MINT states that the property’s strategic location presents a valuable opportunity for future redevelopment. “With the constraints of land and power and the need for greater redundancy, end-users and data centre operators have expanded into new data centre clusters across Greater Tokyo. This has resulted in West Tokyo becoming a larger submarket, accounting for about 40% of total live IT supply in the Greater Tokyo market,” explains the REIT manager in its announcement on Sept 30.
With strong demand and limited supply growth, the data centre space in Japan is expected to grow at a compound annual growth rate (CAGR) of 9.3% from 2023 to 2033, according to DC Byte’s Japan data centre market report for 2021. The same report also predicts that the vacancy rate will tighten to 6% by 2033, down from 9% in 2023 and 23% in 2018.
The proposed acquisition also presents an opportunity in Japan, which boasts over 5,000 megawatts of total IT supply and is the third-largest data centre market in the Asia-Pacific (APAC) region.

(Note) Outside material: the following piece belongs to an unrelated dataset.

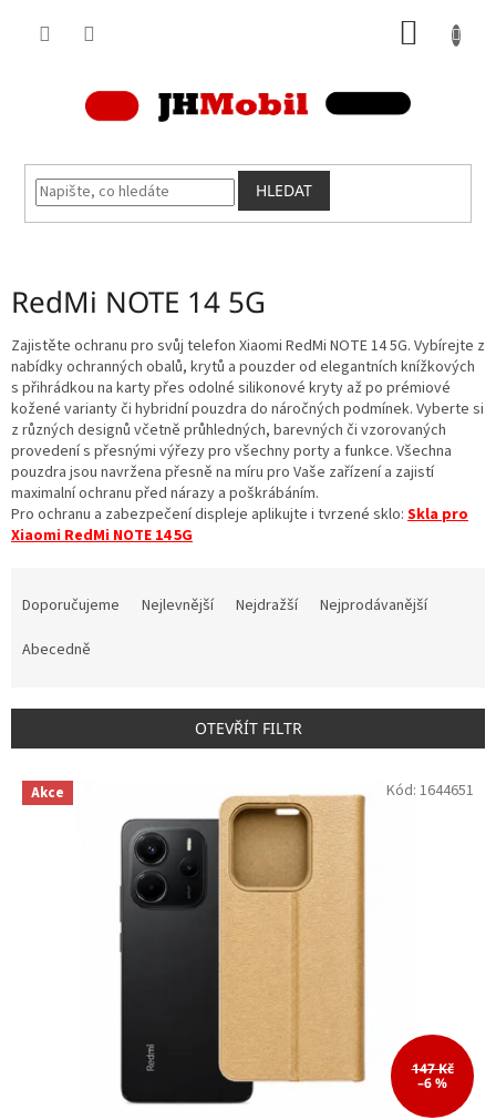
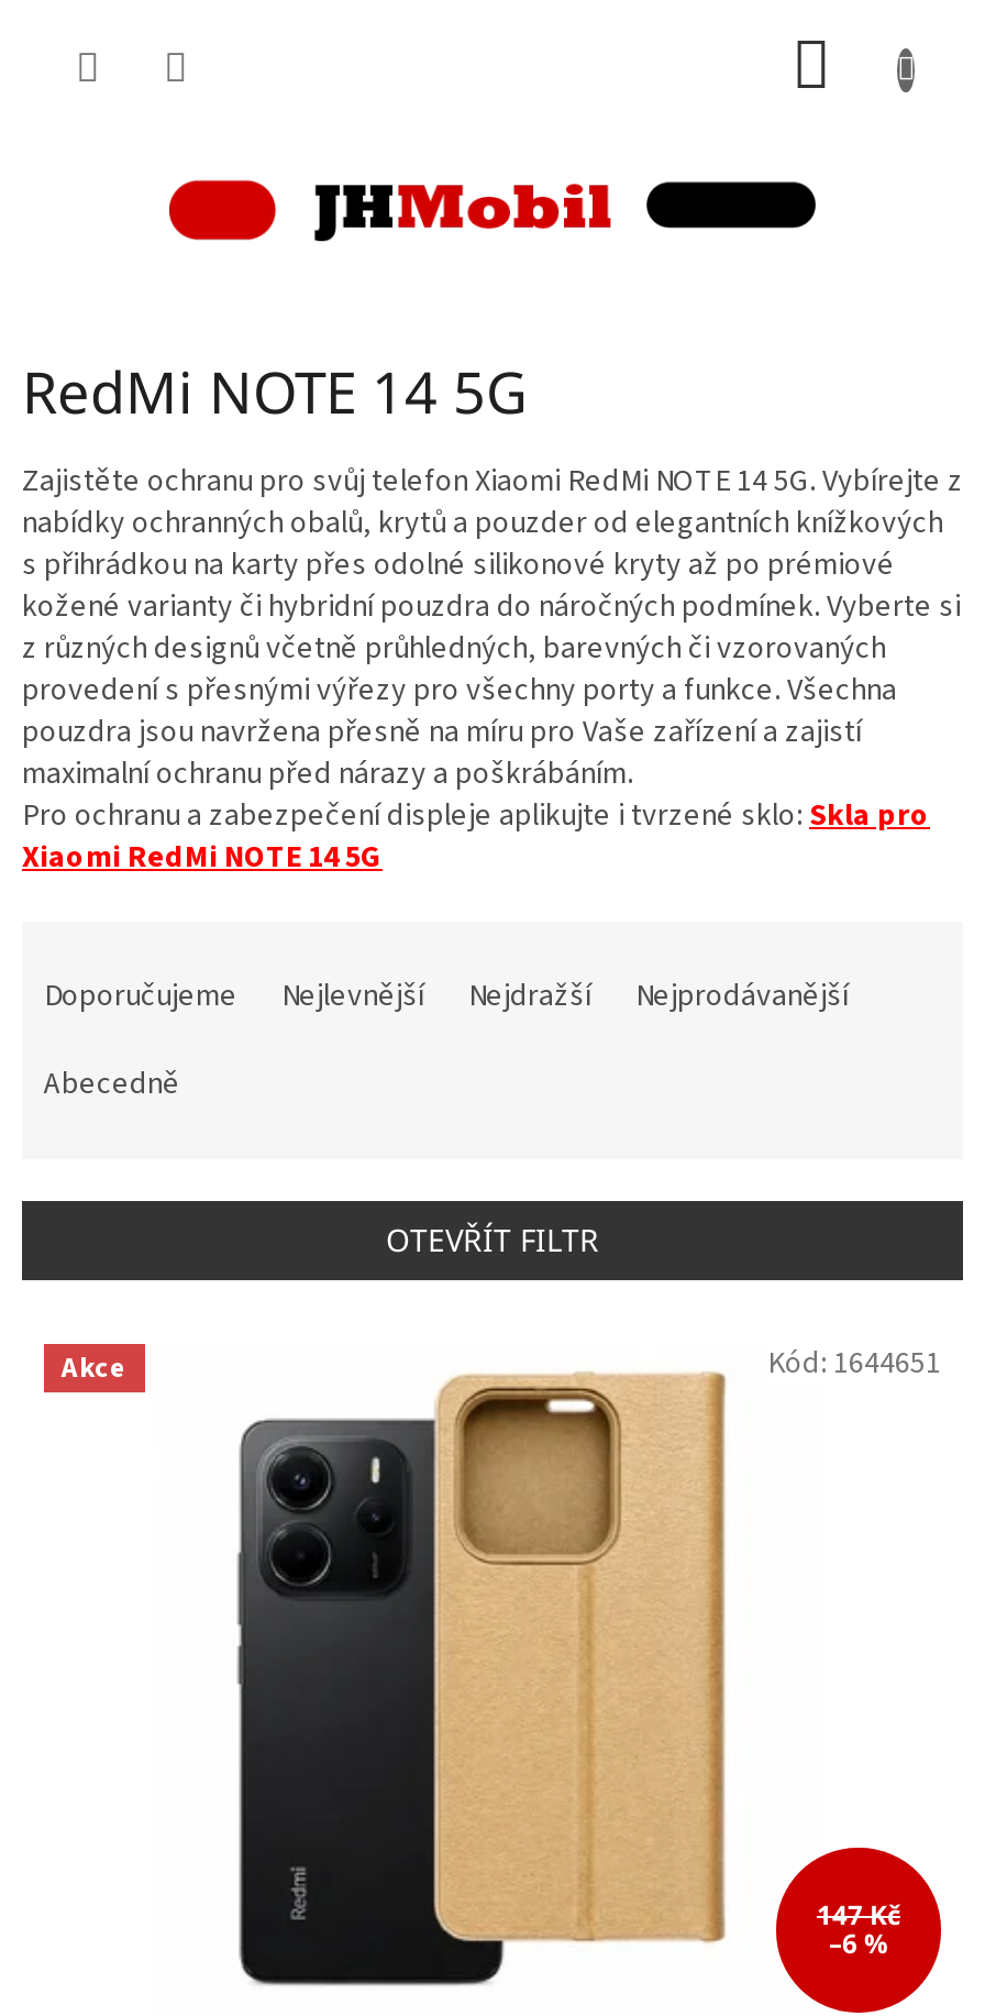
[256,180,312,201] HLEDAT -> none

After the acquisition is completed, MINT’s portfolio will consist of 65.9% freehold properties, up from 65.8% as of June 30. The portfolio will also grow to $9.1 billion in assets under management (AUM) from $9.0 billion during the same period. This will improve MINT’s geographical diversification, with its Japan portfolio increasing by 1.3 percentage points to 6.4% from 5.1% as of June 30. MINT’s Singapore and North American properties will represent 47.3% and 46.3%, respectively.
The proposed acquisition and the planned method of financing are expected to be accretive to MINT’s distribution per unit (DPU) on a historical pro forma basis. The manager intends to finance the total cost through Japanese yen (JPY)-denominated borrowings to “provide a natural capital hedge”. This will increase MINT’s aggregate leverage ratio to 39.8% from 39.1% as of June 30.
The proposed acquisition has been valued at a discount of 3.3% to the property’s valuation of JPY15.0 billion. The property was independently valued by JLL Morii Valuation & Advisory K.K.
The acquisition is expected to take place in the fourth quarter of 2024.